Try it:
Pull every line containing the word "moved" out of the material below.

★ ★ ★

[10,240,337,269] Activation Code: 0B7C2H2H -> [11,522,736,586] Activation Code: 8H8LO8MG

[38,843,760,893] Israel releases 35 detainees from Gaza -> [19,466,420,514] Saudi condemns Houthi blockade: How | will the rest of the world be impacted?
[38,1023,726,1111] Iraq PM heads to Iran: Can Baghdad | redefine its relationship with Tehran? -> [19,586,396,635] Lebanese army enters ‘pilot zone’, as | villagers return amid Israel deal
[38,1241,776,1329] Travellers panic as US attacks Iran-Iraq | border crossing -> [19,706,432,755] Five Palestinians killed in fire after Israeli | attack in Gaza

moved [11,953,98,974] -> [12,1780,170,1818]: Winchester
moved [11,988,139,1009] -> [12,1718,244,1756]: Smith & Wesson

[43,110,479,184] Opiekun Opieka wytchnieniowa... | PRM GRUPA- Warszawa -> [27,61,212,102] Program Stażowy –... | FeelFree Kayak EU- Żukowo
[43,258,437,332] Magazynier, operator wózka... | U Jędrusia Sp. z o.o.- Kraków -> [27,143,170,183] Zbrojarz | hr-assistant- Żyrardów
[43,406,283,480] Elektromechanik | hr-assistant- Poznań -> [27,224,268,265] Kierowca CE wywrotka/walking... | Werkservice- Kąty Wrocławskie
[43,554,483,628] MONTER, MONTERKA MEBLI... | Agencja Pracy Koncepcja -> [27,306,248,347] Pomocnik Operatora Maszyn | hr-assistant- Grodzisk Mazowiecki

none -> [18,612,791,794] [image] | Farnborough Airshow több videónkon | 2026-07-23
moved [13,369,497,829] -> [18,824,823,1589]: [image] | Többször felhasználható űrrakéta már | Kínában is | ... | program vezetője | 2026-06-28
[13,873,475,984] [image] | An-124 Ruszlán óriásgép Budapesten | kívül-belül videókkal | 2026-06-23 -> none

★ ★ ★

Solution to the problem:
moved [11,953,98,974] -> [12,1780,170,1818]: Winchester
moved [11,988,139,1009] -> [12,1718,244,1756]: Smith & Wesson
moved [13,369,497,829] -> [18,824,823,1589]: [image] | Többször felhasználható űrrakéta már | Kínában is | ... | program vezetője | 2026-06-28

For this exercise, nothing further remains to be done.